Am morgigen Donnerstag berät der Innenausschuss des Niedersächsischen Landtags die Neufassung des Kommunalverfassungsgesetzes.

Am morgigen Donnerstag berät der Innenausschuss des Niedersächsischen Landtags die Neufassung des Kommunalverfassungsgesetzes. Demnach soll die Zusammensetzung der kommunalen Ausschüsse zukünftig nach dem Höchstzahlverfahren von d'Hondt statt wie bisher nach Hare-Niemeyer berechnet werden. Für viele kleinere Parteien, die in den zurückliegenden Kommunalwahlen Mandate errungen haben, kann das einen Verlust ihrer Stimmrechte in den Ausschüssen zur Folge haben. Dazu erklärt der Vorsitzende der niedersächsischen FDP-Landtagsfraktion, Stefan Birkner:

"Die Pläne von SPD und CDU, nach der Kommunalwahl das Auszählverfahren für die Ausschüsse in den Räten und Kreistagen zu ihren Gunsten zu verändern, offenbart ein fragwürdiges Demokratieverständnis.
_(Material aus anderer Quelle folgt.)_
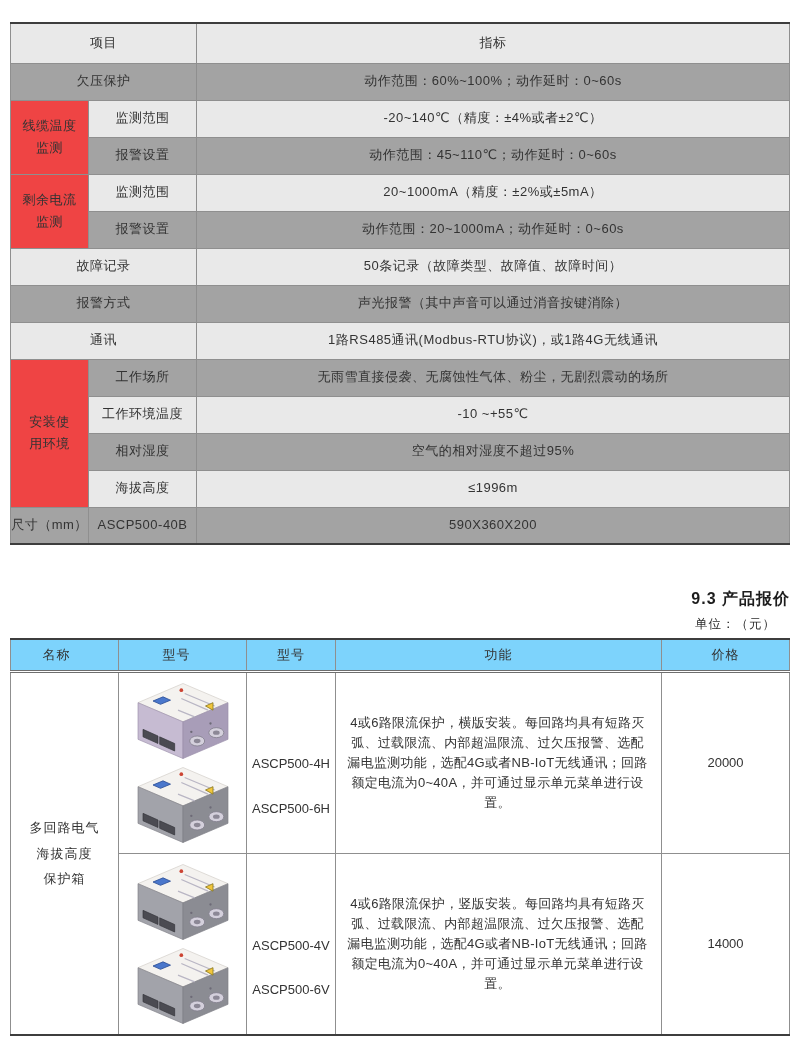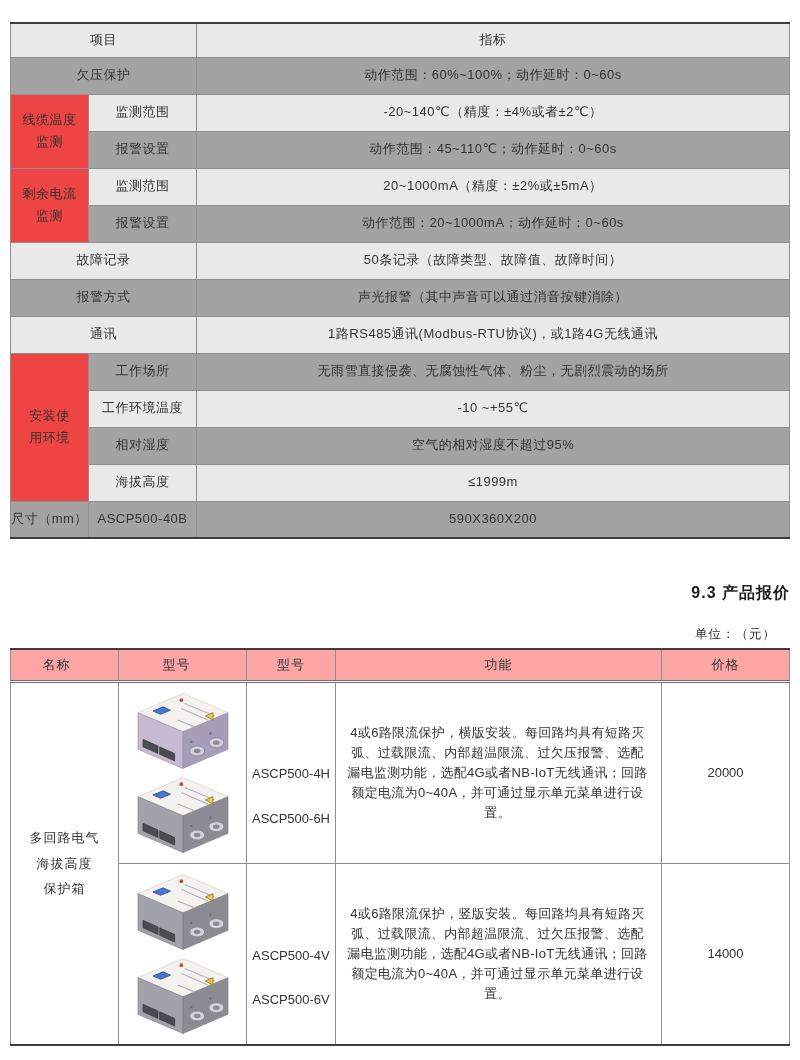"项目" table.spec tr.hd td { height: 34px -> 40px }
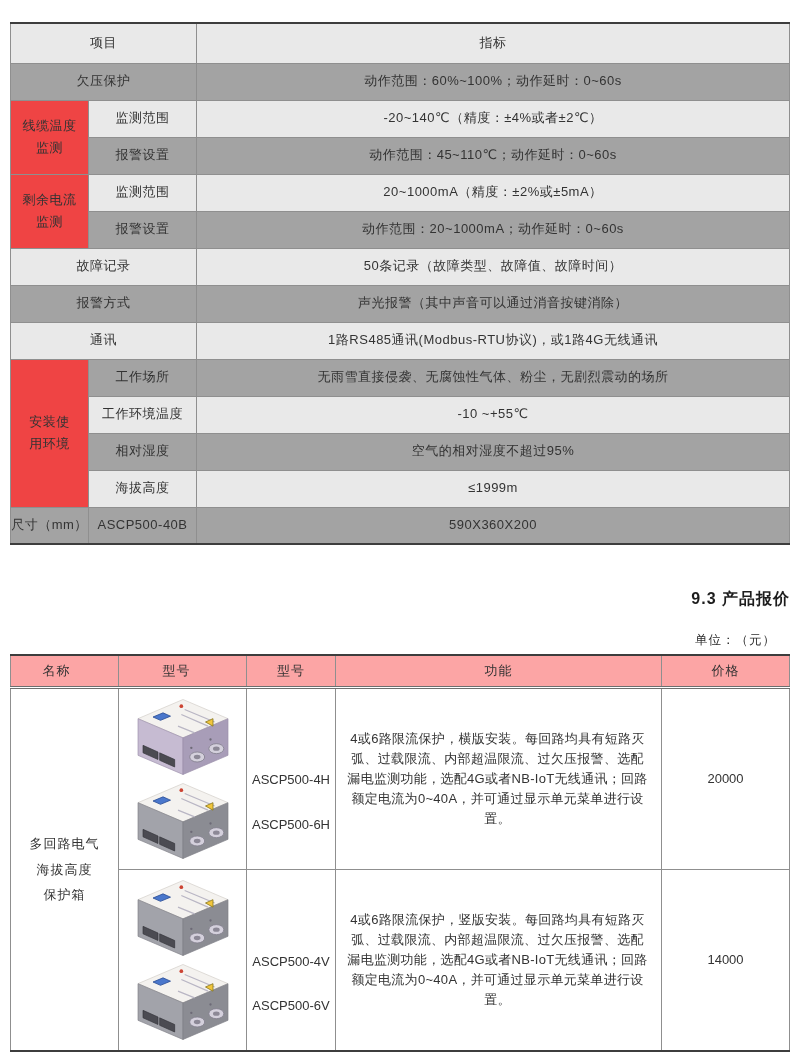"≤1999m" td.sh { text: 1999m -> 1996m }
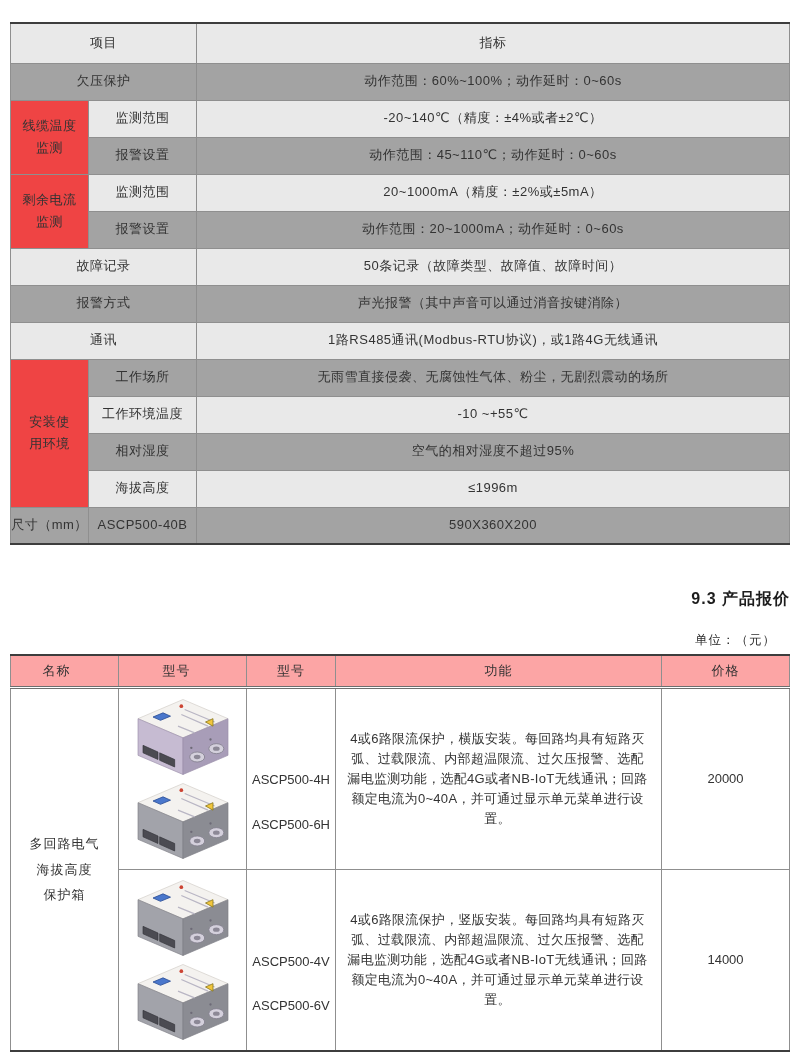"单位：（元）" .unit-note { margin-top: 22px -> 6px }
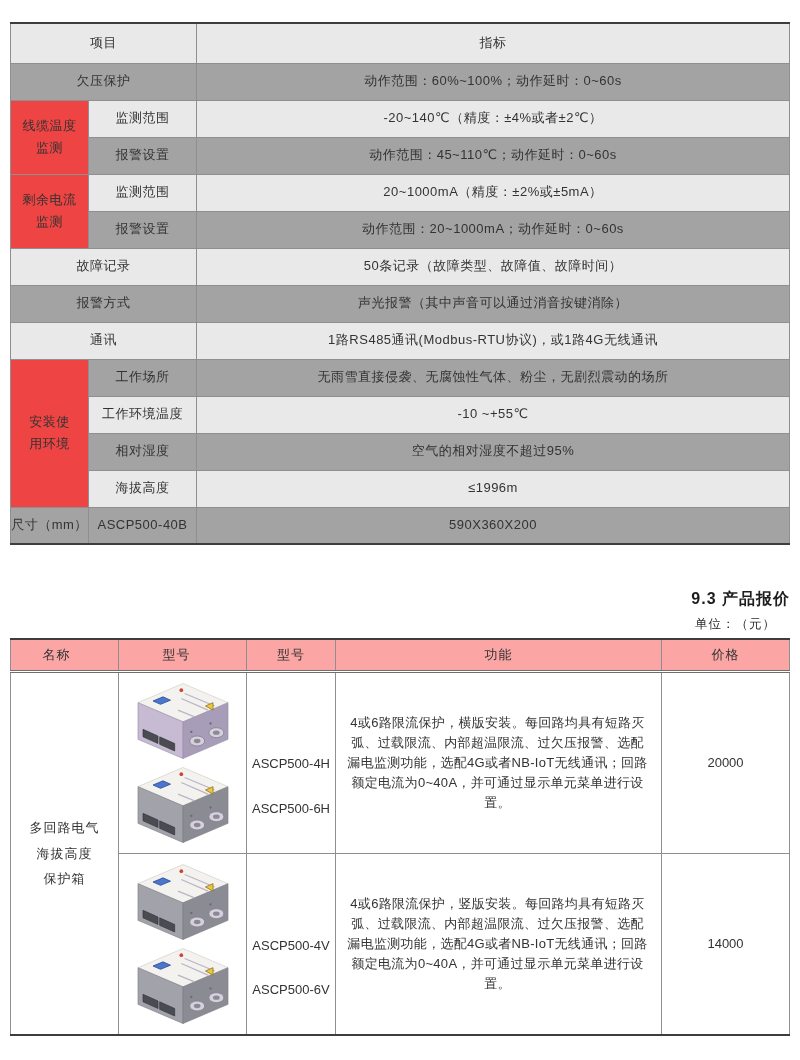"名称" table.quote tr.hd td { background: #fca5a5 -> #7dd3fc }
So haben die Bürgerinnen und Bürgern die FDP in vielen kommunalen Vertretungen deutlich gestärkt. Trotz des Zugewinns an Mandaten kann es nun zum Verlust von Stimmrechten in Ausschüssen kommen. Dadurch sind die Stimmen dieser Bürgerinnen und Bürger weniger wert, als die anderer. Das widerspricht dem Gerechtigkeitsempfinden und ist schlicht schlechter Stil, den die große Koalition als Verlierer der Kommunalwahl an den Tag legt. Wir fordern Stephan Weil und Bernd Althusmann sowie die Abgeordneten von SPD und CDU im Landtag dringend auf, von ihren Plänen Abstand zu nehmen, um Schaden vom Vertrauen der Bürgerinnen und Bürger in die demokratische Kultur in Niedersachsen abzuwenden."